§ WHAT THE EXERCISE ASKS: Leave every picture out and write out the records below exactly.

[Web page edit records]
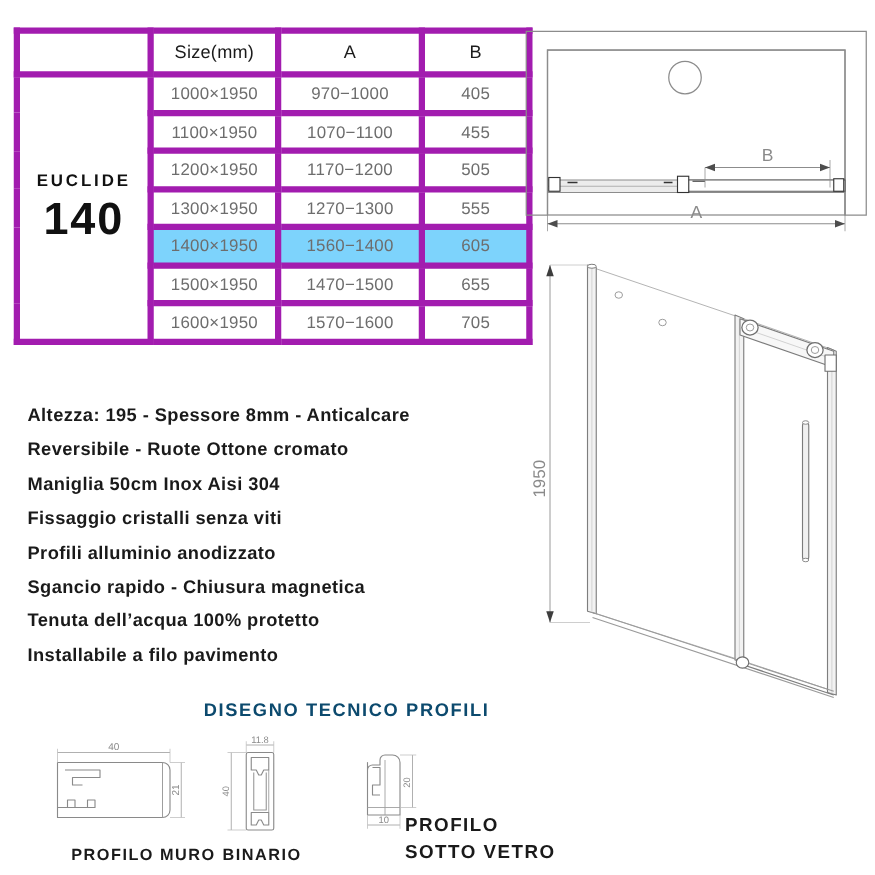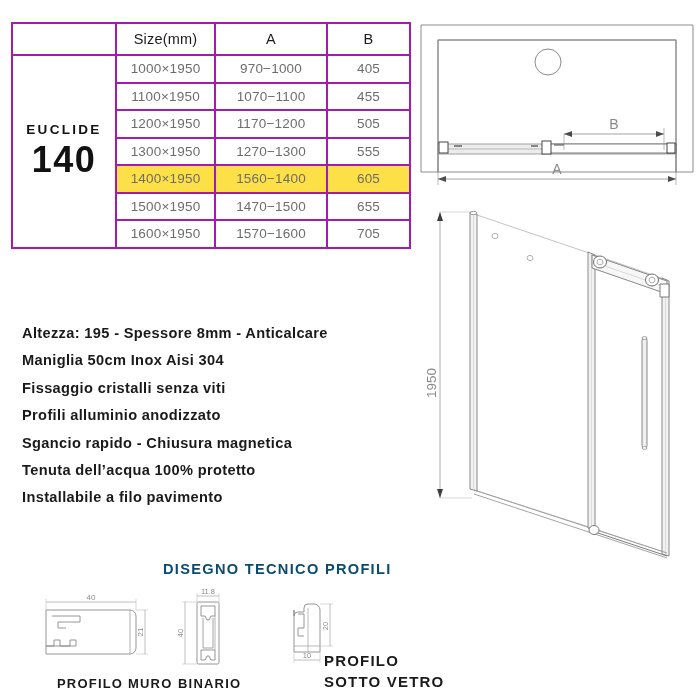--- a/index.html
+++ b/index.html
@@ -20,7 +20,7 @@
     table-layout:fixed;
   }
   .size-table td,.size-table th{
-    border:2px solid #a21caf;
+    border:5px solid #a21caf;
     padding:0;
     text-align:center;
     vertical-align:middle;

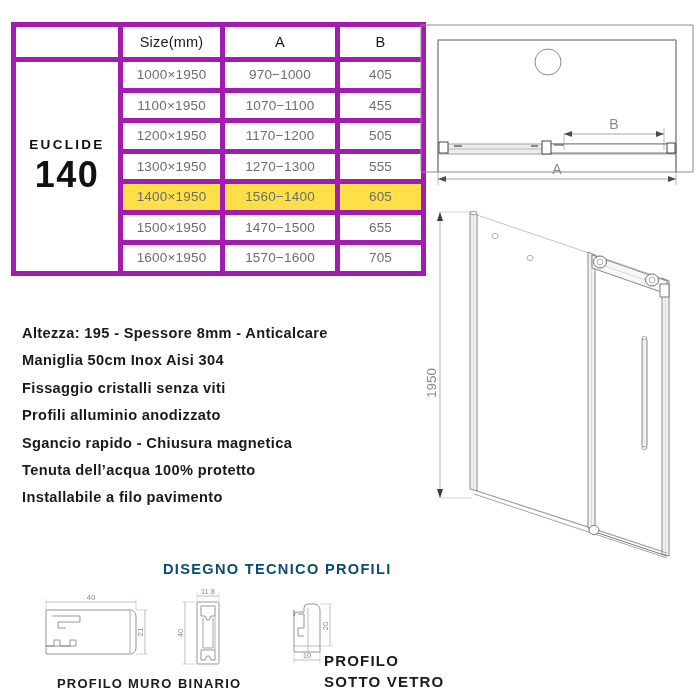--- a/index.html
+++ b/index.html
@@ -58,7 +58,7 @@
     display:block;
   }
   tr.highlight td{
-    background:#fde047;
+    background:#7dd3fc;
     color:#6d6d6d;
   }
 

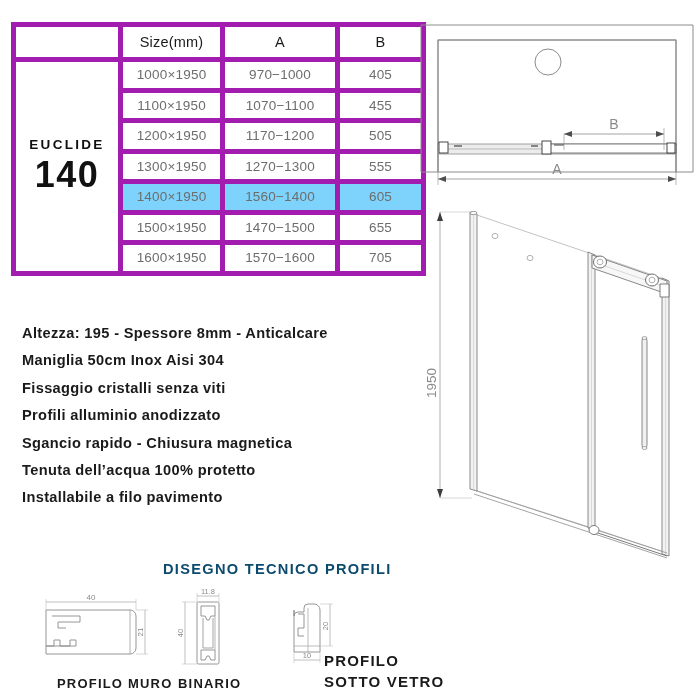--- a/index.html
+++ b/index.html
@@ -251,6 +251,7 @@
 
   <ul class="spec-list">
     <li>Altezza: 195 - Spessore 8mm - Anticalcare</li>
+    <li>Reversibile - Ruote Ottone cromato</li>
     <li>Maniglia 50cm Inox Aisi 304</li>
     <li>Fissaggio cristalli senza viti</li>
     <li>Profili alluminio anodizzato</li>

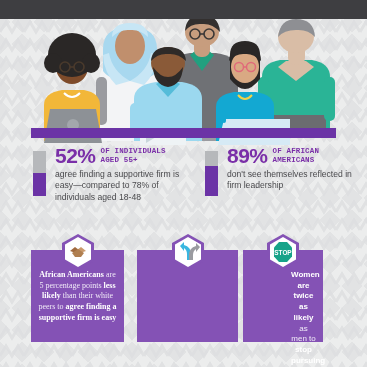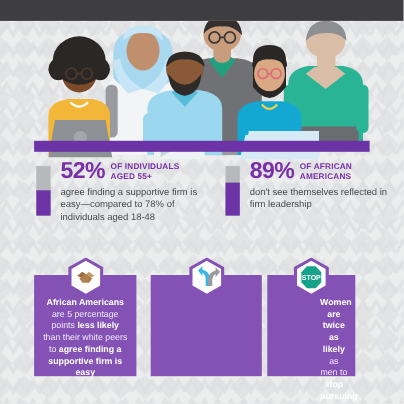--- a/index.html
+++ b/index.html
@@ -75,6 +75,7 @@
     line-height:9px;letter-spacing:.15px;
     text-transform:uppercase;
     padding-bottom:1px;
+    font-family:Liberation Mono, monospace;
   }
   .stat-body{
     position:absolute;left:22px;top:23px;

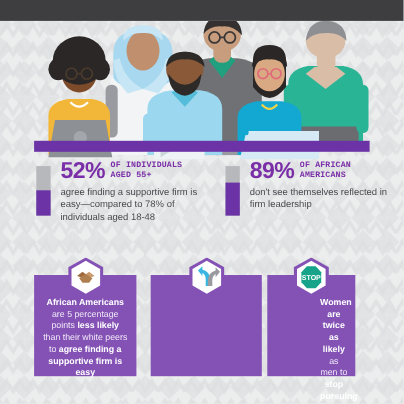--- a/index.html
+++ b/index.html
@@ -93,7 +93,7 @@
     padding:20px 7px 6px;
     text-align:center;
   }
-  .card-1{left:31px;width:93px;}
+  .card-1{left:31px;width:93px;font-family:Liberation Serif, serif;}
   .card-2{left:137px;width:101px;}
   .card-3{left:243px;width:80px;padding-left:48px;}
 

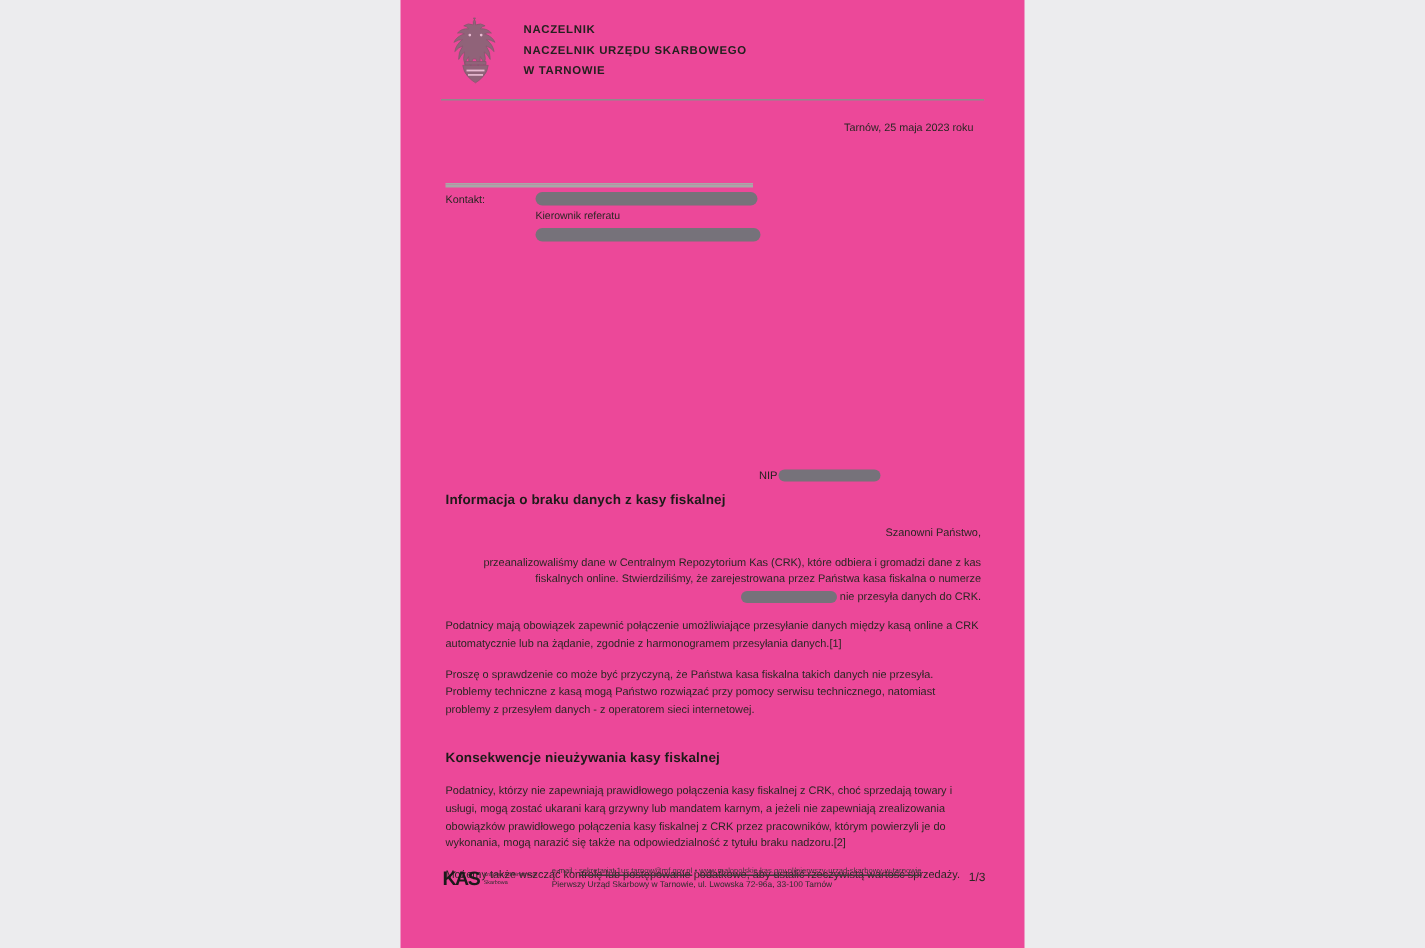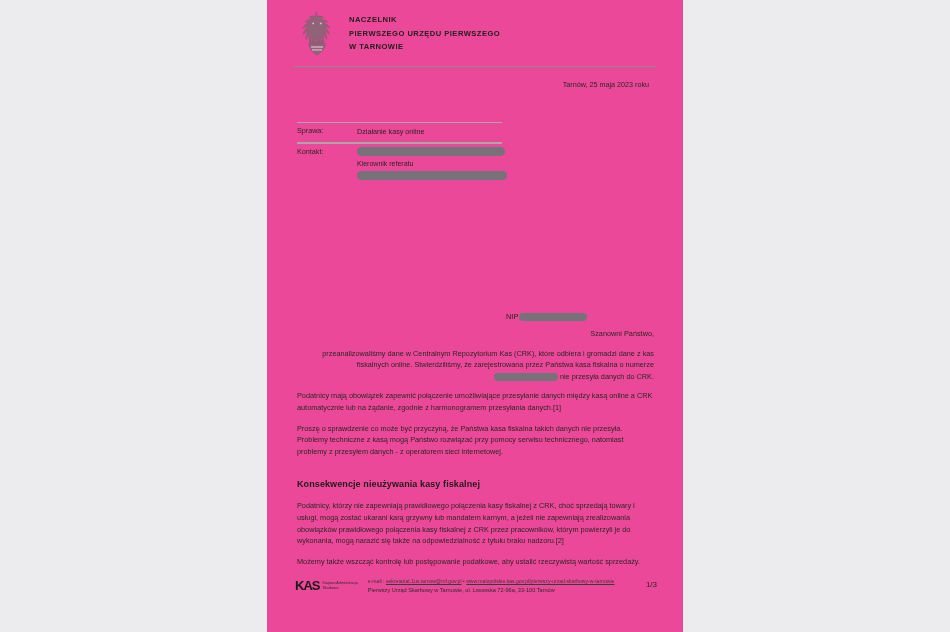--- a/index.html
+++ b/index.html
@@ -121,7 +121,7 @@
       </svg>
       <div class="hdr-lines">
         <div>NACZELNIK</div>
-        <div>PIERWSZEGO URZĘDU PIERWSZEGO</div>
+        <div>NACZELNIK URZĘDU SKARBOWEGO</div>
         <div>W  TARNOWIE</div>
       </div>
     </div>

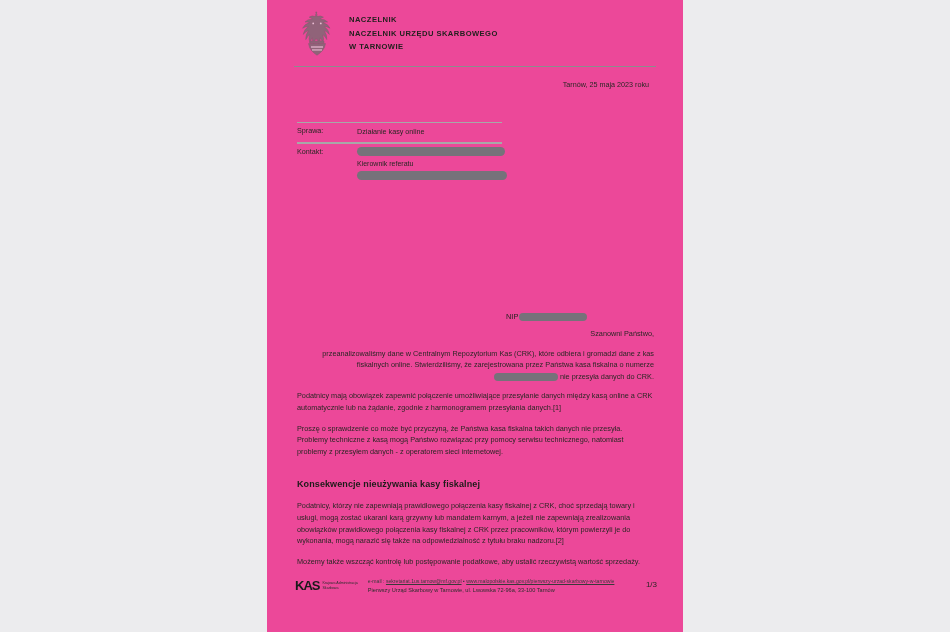--- a/index.html
+++ b/index.html
@@ -132,10 +132,6 @@
     <div class="meta">
       <div class="meta-rule"></div>
 
-      <div class="meta-row">
-        <span class="meta-key">Sprawa:</span>
-        <div class="meta-val">Działanie kasy online</div>
-      </div>
       <div class="meta-rule"></div>
 
       <div class="meta-rule"></div>

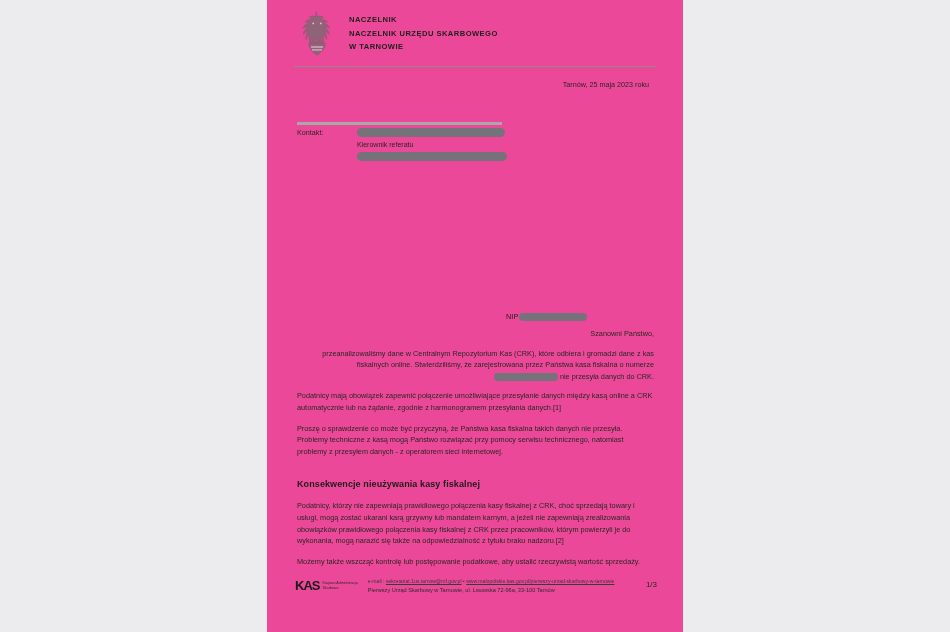--- a/index.html
+++ b/index.html
@@ -154,6 +154,7 @@
 
     <div class="body">
 
+      <h2 class="sec">Informacja o braku danych z kasy fiskalnej</h2>
 
       <p class="para tight">Szanowni Państwo,</p>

§ TASK OUTPUT:
--- a/index.html
+++ b/index.html
@@ -20,7 +20,7 @@
     table-layout:fixed;
   }
   .size-table td,.size-table th{
-    border:2px solid #a21caf;
+    border:5px solid #a21caf;
     padding:0;
     text-align:center;
     vertical-align:middle;

--- a/index.html
+++ b/index.html
@@ -58,7 +58,7 @@
     display:block;
   }
   tr.highlight td{
-    background:#fde047;
+    background:#7dd3fc;
     color:#6d6d6d;
   }
 

--- a/index.html
+++ b/index.html
@@ -251,6 +251,7 @@
 
   <ul class="spec-list">
     <li>Altezza: 195 - Spessore 8mm - Anticalcare</li>
+    <li>Reversibile - Ruote Ottone cromato</li>
     <li>Maniglia 50cm Inox Aisi 304</li>
     <li>Fissaggio cristalli senza viti</li>
     <li>Profili alluminio anodizzato</li>

--- a/index.html
+++ b/index.html
@@ -75,6 +75,7 @@
     line-height:9px;letter-spacing:.15px;
     text-transform:uppercase;
     padding-bottom:1px;
+    font-family:Liberation Mono, monospace;
   }
   .stat-body{
     position:absolute;left:22px;top:23px;

--- a/index.html
+++ b/index.html
@@ -93,7 +93,7 @@
     padding:20px 7px 6px;
     text-align:center;
   }
-  .card-1{left:31px;width:93px;}
+  .card-1{left:31px;width:93px;font-family:Liberation Serif, serif;}
   .card-2{left:137px;width:101px;}
   .card-3{left:243px;width:80px;padding-left:48px;}
 

--- a/index.html
+++ b/index.html
@@ -121,7 +121,7 @@
       </svg>
       <div class="hdr-lines">
         <div>NACZELNIK</div>
-        <div>PIERWSZEGO URZĘDU PIERWSZEGO</div>
+        <div>NACZELNIK URZĘDU SKARBOWEGO</div>
         <div>W  TARNOWIE</div>
       </div>
     </div>

--- a/index.html
+++ b/index.html
@@ -132,10 +132,6 @@
     <div class="meta">
       <div class="meta-rule"></div>
 
-      <div class="meta-row">
-        <span class="meta-key">Sprawa:</span>
-        <div class="meta-val">Działanie kasy online</div>
-      </div>
       <div class="meta-rule"></div>
 
       <div class="meta-rule"></div>

--- a/index.html
+++ b/index.html
@@ -154,6 +154,7 @@
 
     <div class="body">
 
+      <h2 class="sec">Informacja o braku danych z kasy fiskalnej</h2>
 
       <p class="para tight">Szanowni Państwo,</p>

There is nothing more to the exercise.